**Exercise**
In full and word for word, copy the listing; no pictures belong in the copy.

**Input data**

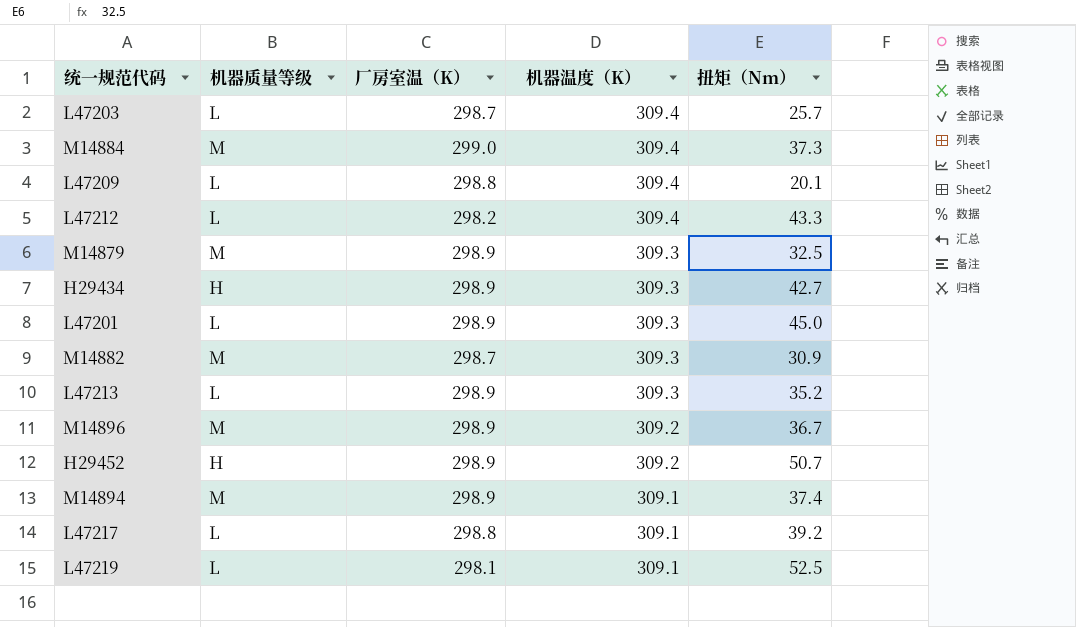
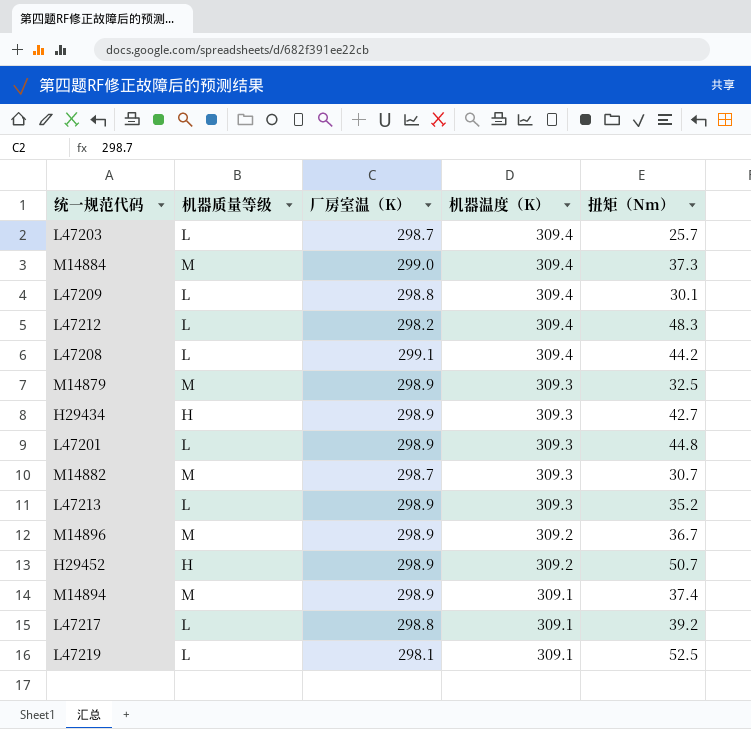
L47209 | 扭矩（Nm）: 20.1 -> 30.1
L47212 | 扭矩（Nm）: 43.3 -> 48.3
row L47208: none -> L | 299.1 | 309.4 | 44.2
L47201 | 扭矩（Nm）: 45.0 -> 44.8
M14882 | 扭矩（Nm）: 30.9 -> 30.7

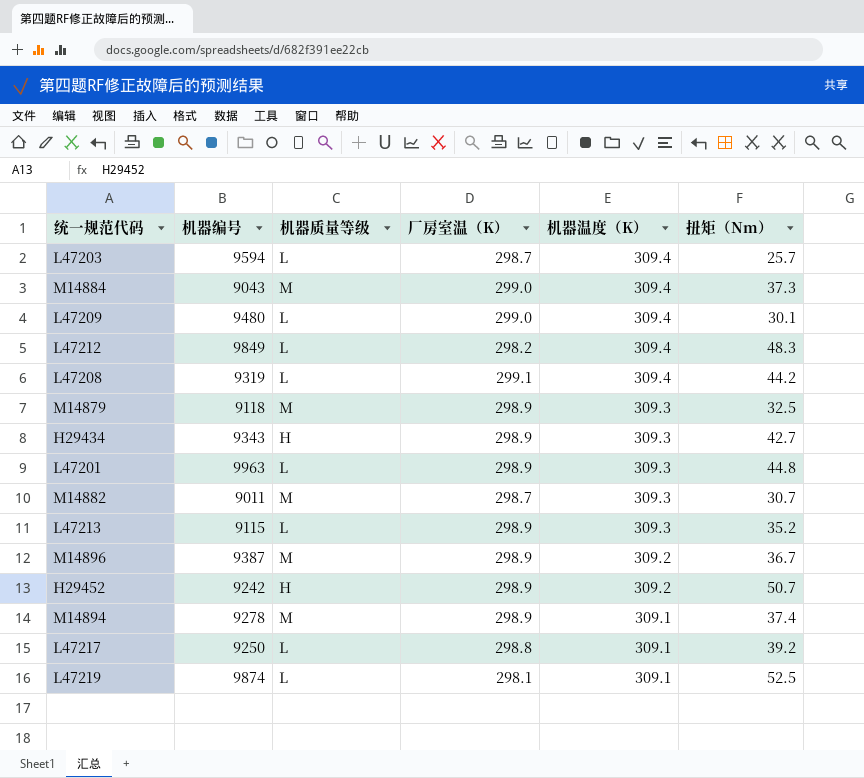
column 机器编号 | position: none -> 2
L47209 | 厂房室温（K）: 298.8 -> 299.0

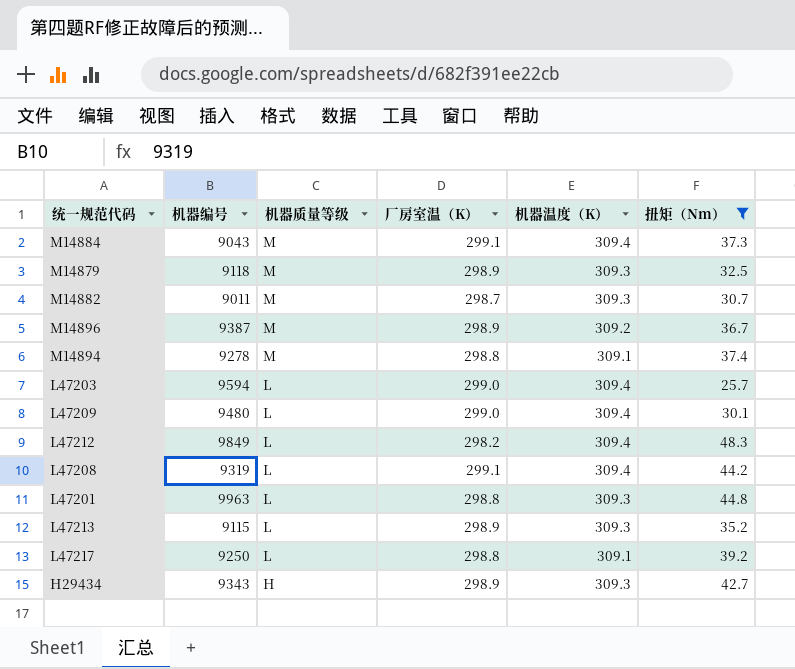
filter: none -> 扭矩（Nm） <= 48.3
row order: 机器温度（K） descending -> 机器质量等级 descending
M14884 | 厂房室温（K）: 299.0 -> 299.1
M14894 | 厂房室温（K）: 298.9 -> 298.8
L47203 | 厂房室温（K）: 298.7 -> 299.0
L47201 | 厂房室温（K）: 298.9 -> 298.8

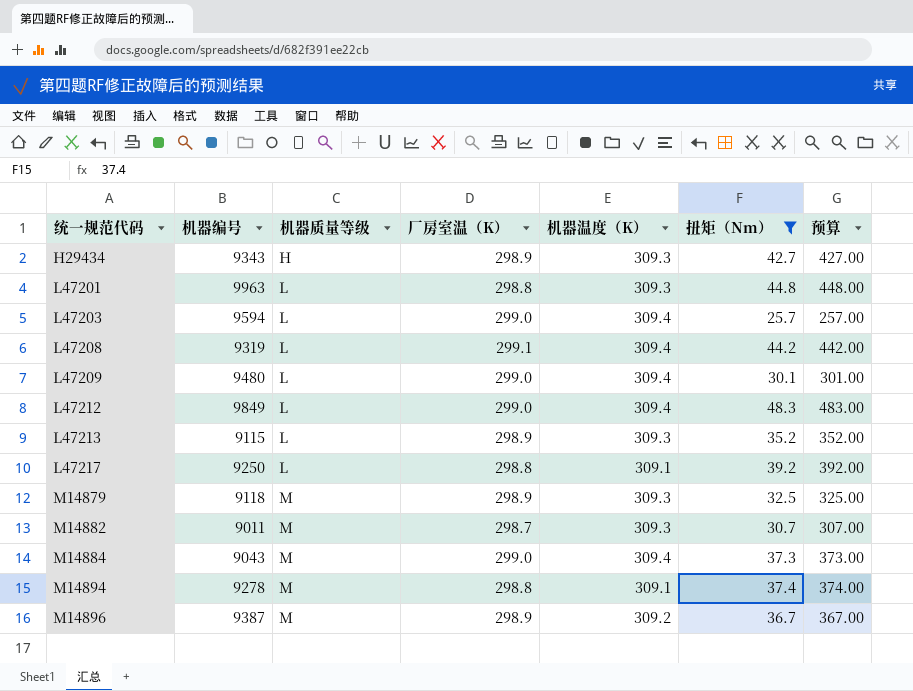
row order: 机器质量等级 descending -> 统一规范代码 ascending
column 预算 | formula: none -> [扭矩（Nm）] * 10
L47212 | 厂房室温（K）: 298.2 -> 299.0
M14884 | 厂房室温（K）: 299.1 -> 299.0

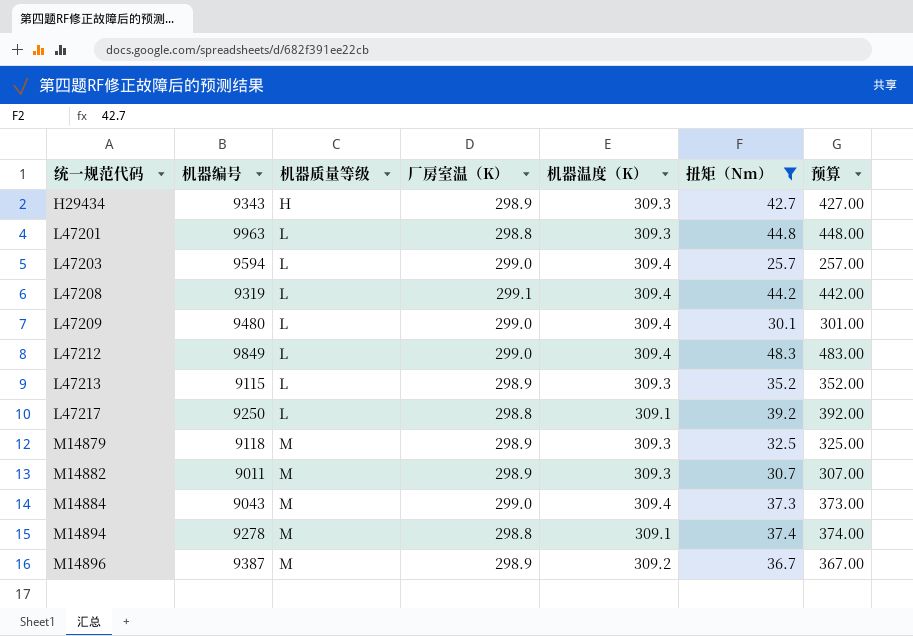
M14882 | 厂房室温（K）: 298.7 -> 298.9

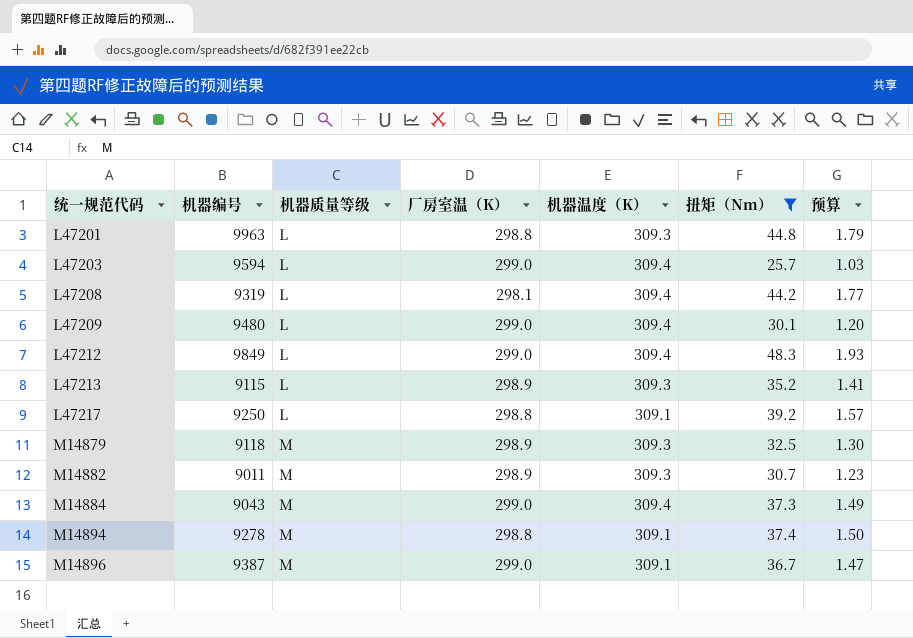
column 预算 | formula: [扭矩（Nm）] * 10 -> [扭矩（Nm）] * 0.04
row H29434: 9343 | H | 298.9 | 309.3 | 42.7 | 427.00 -> none
L47208 | 厂房室温（K）: 299.1 -> 298.1
M14896 | 厂房室温（K）: 298.9 -> 299.0
M14896 | 机器温度（K）: 309.2 -> 309.1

**Exercise answer**
L47209 | 扭矩（Nm）: 20.1 -> 30.1
L47212 | 扭矩（Nm）: 43.3 -> 48.3
row L47208: none -> L | 299.1 | 309.4 | 44.2
L47201 | 扭矩（Nm）: 45.0 -> 44.8
M14882 | 扭矩（Nm）: 30.9 -> 30.7

column 机器编号 | position: none -> 2
L47209 | 厂房室温（K）: 298.8 -> 299.0

filter: none -> 扭矩（Nm） <= 48.3
row order: 机器温度（K） descending -> 机器质量等级 descending
M14884 | 厂房室温（K）: 299.0 -> 299.1
M14894 | 厂房室温（K）: 298.9 -> 298.8
L47203 | 厂房室温（K）: 298.7 -> 299.0
L47201 | 厂房室温（K）: 298.9 -> 298.8

row order: 机器质量等级 descending -> 统一规范代码 ascending
column 预算 | formula: none -> [扭矩（Nm）] * 10
L47212 | 厂房室温（K）: 298.2 -> 299.0
M14884 | 厂房室温（K）: 299.1 -> 299.0

M14882 | 厂房室温（K）: 298.7 -> 298.9

column 预算 | formula: [扭矩（Nm）] * 10 -> [扭矩（Nm）] * 0.04
row H29434: 9343 | H | 298.9 | 309.3 | 42.7 | 427.00 -> none
L47208 | 厂房室温（K）: 299.1 -> 298.1
M14896 | 厂房室温（K）: 298.9 -> 299.0
M14896 | 机器温度（K）: 309.2 -> 309.1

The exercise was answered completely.